More about HKUST
Computing summaries over Distributed Data
The Hong Kong University of Science and Technology
Department of Computer Science and Engineering
PhD Thesis Defence
Title: "Computing summaries over Distributed Data"
By
Mr. Zengfeng HUANG
Abstract
Consider a distributed system with k nodes, where each node holds a part
of the data. The goal is to extract some useful information from the
entire data set or to compute some functions over the data. We are
interested in designing communication-efficient algorithms and also
characterizing the communication complexity for various problems. We
consider both a flat network structure and more complicated tree networks.

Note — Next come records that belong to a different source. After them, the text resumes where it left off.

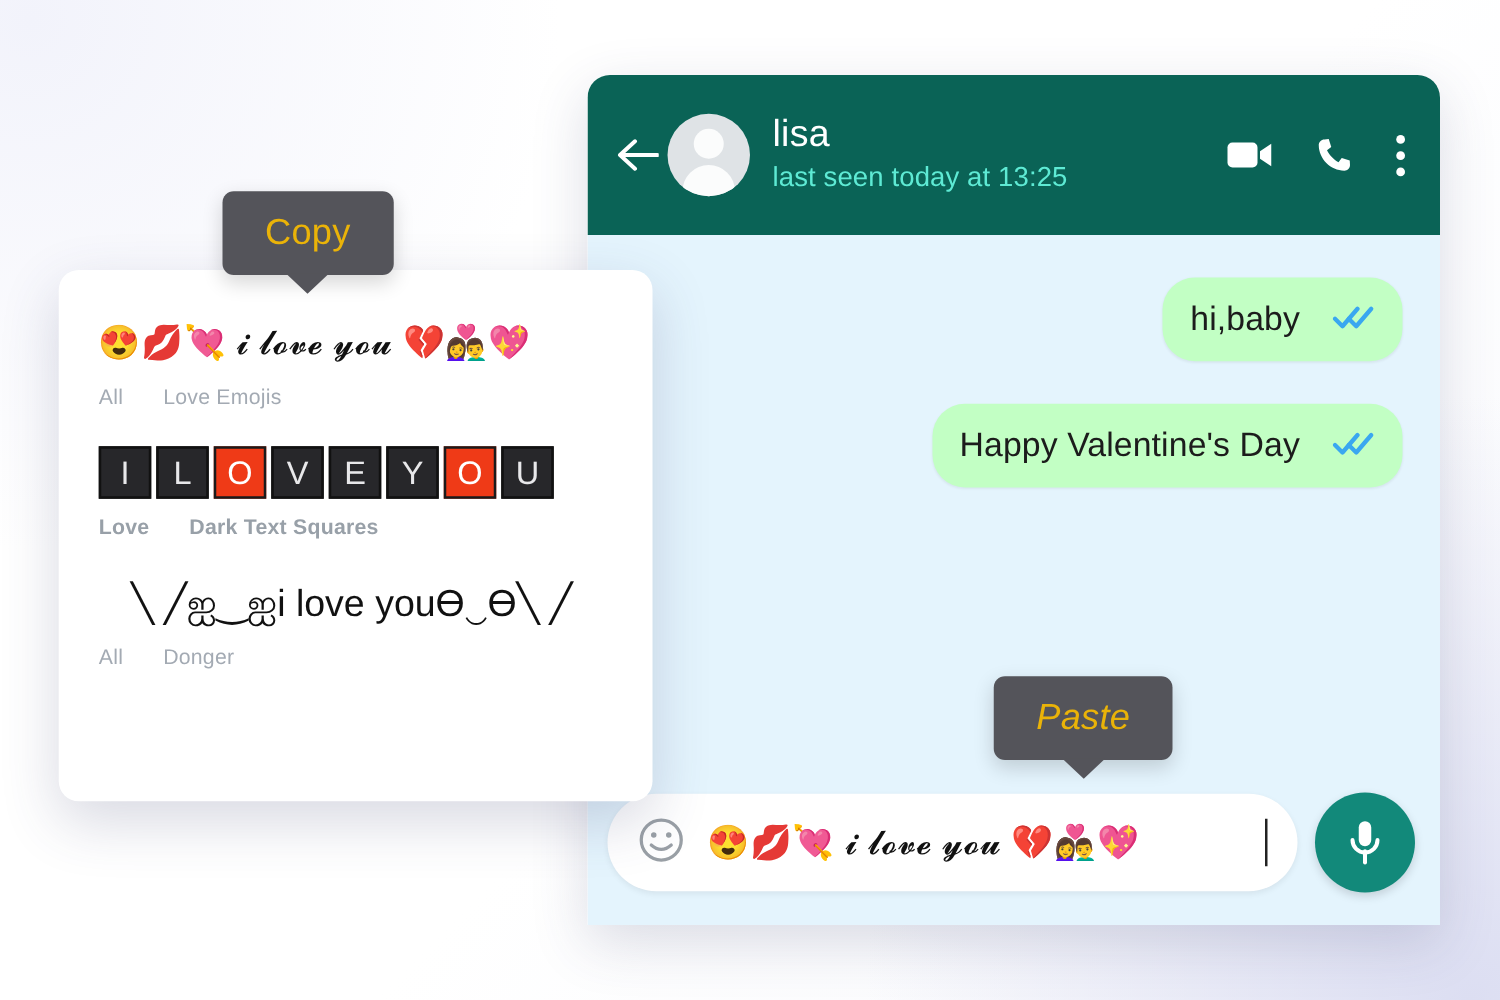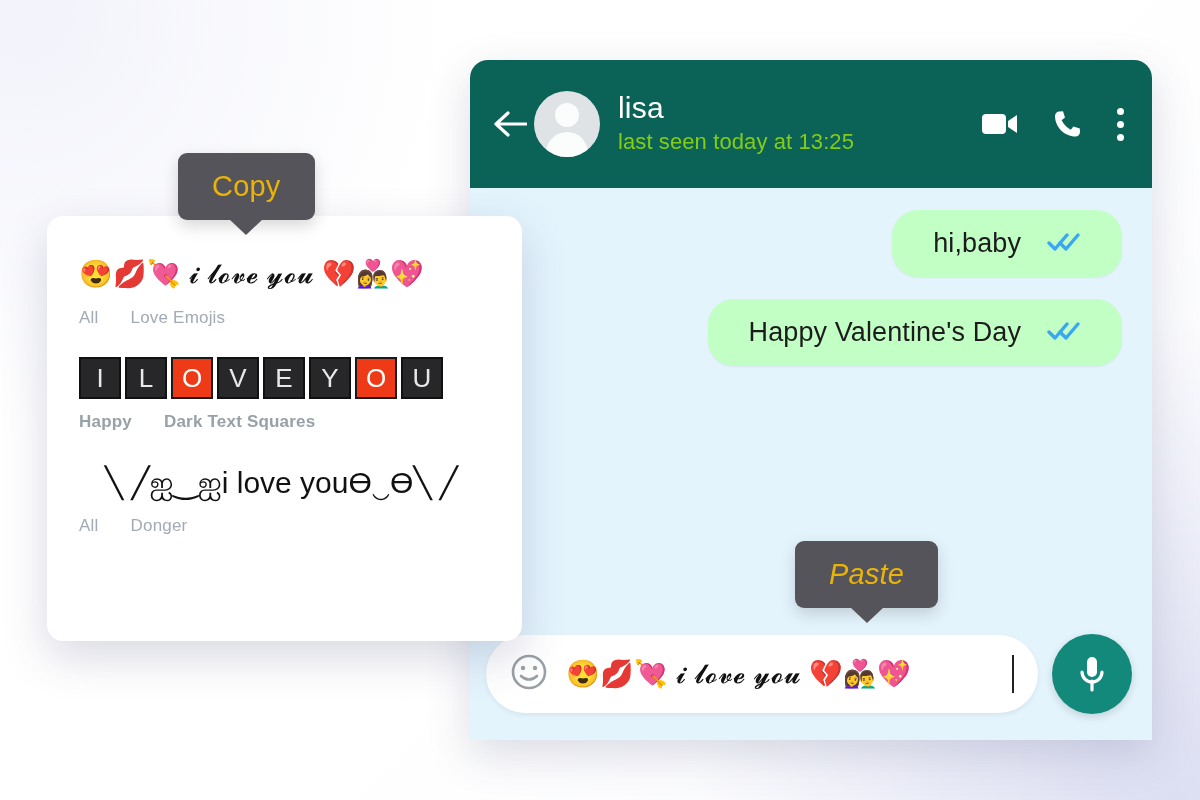--- a/index.html
+++ b/index.html
@@ -88,7 +88,7 @@
     letter-spacing: 0.2px;
   }
   .hdr-status {
-    color: #84cc16;
+    color: #5eead4;
     font-size: 22px;
     line-height: 1.2;
     margin-top: 5px;

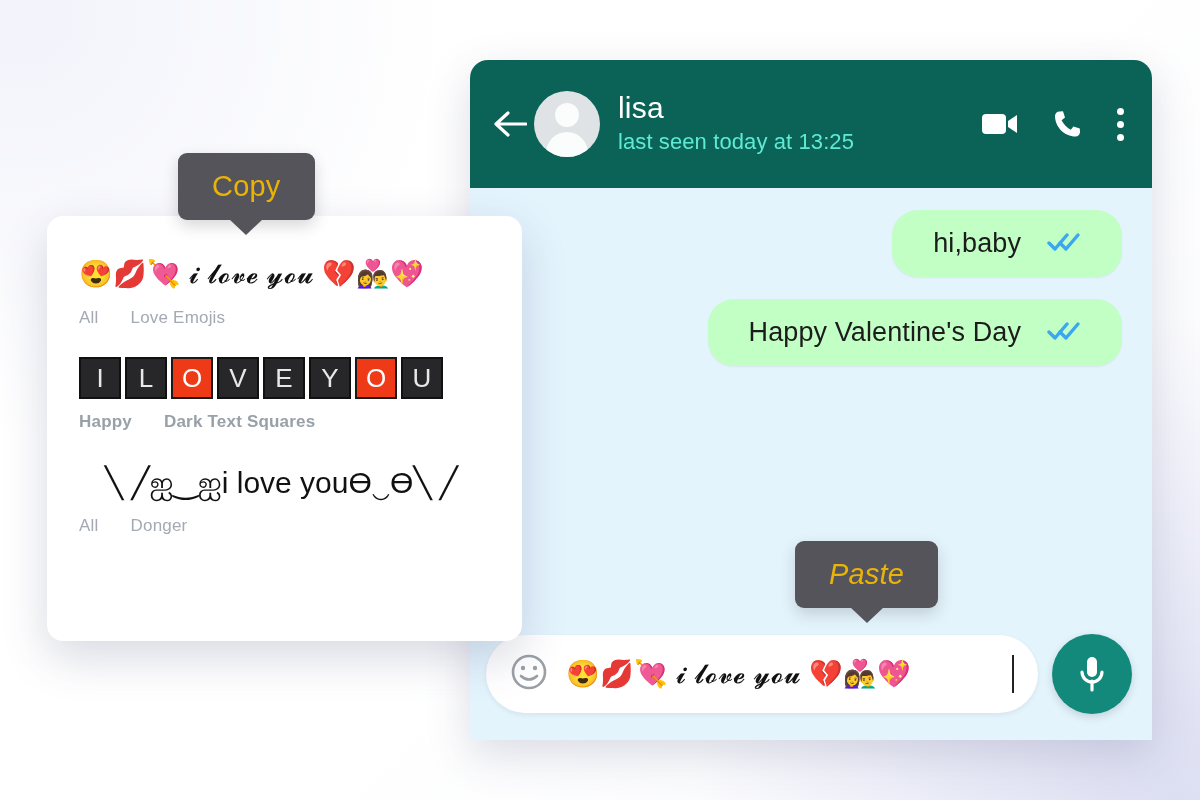--- a/index.html
+++ b/index.html
@@ -120,7 +120,7 @@
 
   .bubble {
     border-radius: 26px;
-    padding: 18px 41px;
+    padding: 18px 22px;
     font-size: 27px;
     color: #1c1c1c;
     display: flex;
@@ -128,6 +128,7 @@
     gap: 26px;
     box-shadow: 0 1px 2px rgba(0,0,0,0.06);
     letter-spacing: 0.1px;
+    margin-top: 12px;
   }
   .bubble.out { background: #c2ffc4; }
   .bubble.in {

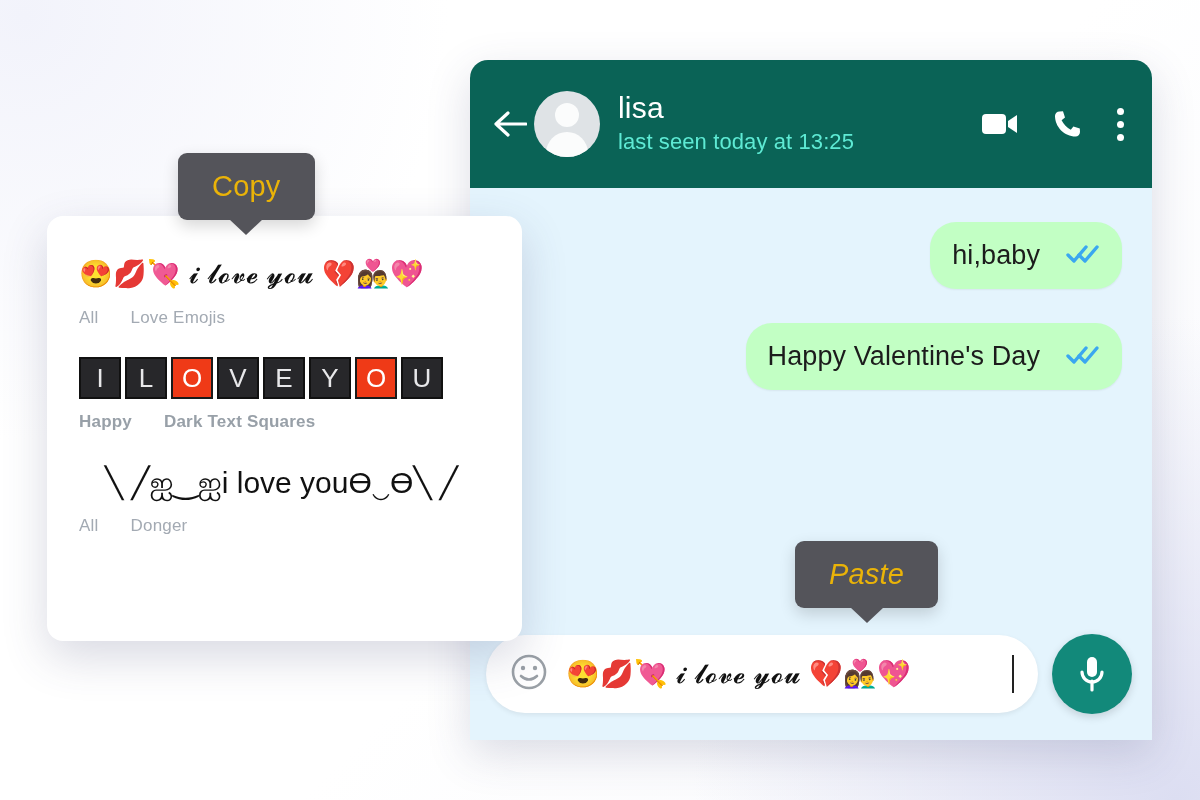--- a/index.html
+++ b/index.html
@@ -383,7 +383,7 @@
         <span class="sq">U</span>
       </div>
       <div class="tags">
-        <span class="tag strong">Happy</span>
+        <span class="tag strong">Love</span>
         <span class="tag strong">Dark Text Squares</span>
       </div>
     </div>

In this thesis, we study some most important statistical summaries of the
underlying data, in particular item frequencies, heavy hitters, quantiles,
and eps-approximations, which are extensively studied in database, machine
learning, computational geometry and data mining. We provide general
techniques for both designing efficient algorithms and proving
communication lower bounds, with which we get almost tight bounds for
these problems.
We also study graph problems in the distributed setting, where the edges
of the input graph is partitioned across k nodes. We show how to compute
an approximate maximum matching, one of most important graph problems,
communication-efficiently. We also prove a tight lower bound for this
problem. To prove this bound, we develop new techniques, which we believe
will have a wide applicability to prove distributed communication
complexity for other graph problems.
Date: Friday, 16 August 2013
Time: 10:00am – 12:00noon
Venue: Room 3501
Lifts 25/26
Chairman: Prof. Kam Sing Wong (PHYS)
Committee Members: Prof. Ke Yi (Supervisor)
Prof. Sunil Arya
Prof. Siu-Wing Cheng
Prof. Ajay Joneja (IELM)
Prof. Xiaoming Sun (CAS, Beijing)
**** ALL are Welcome ****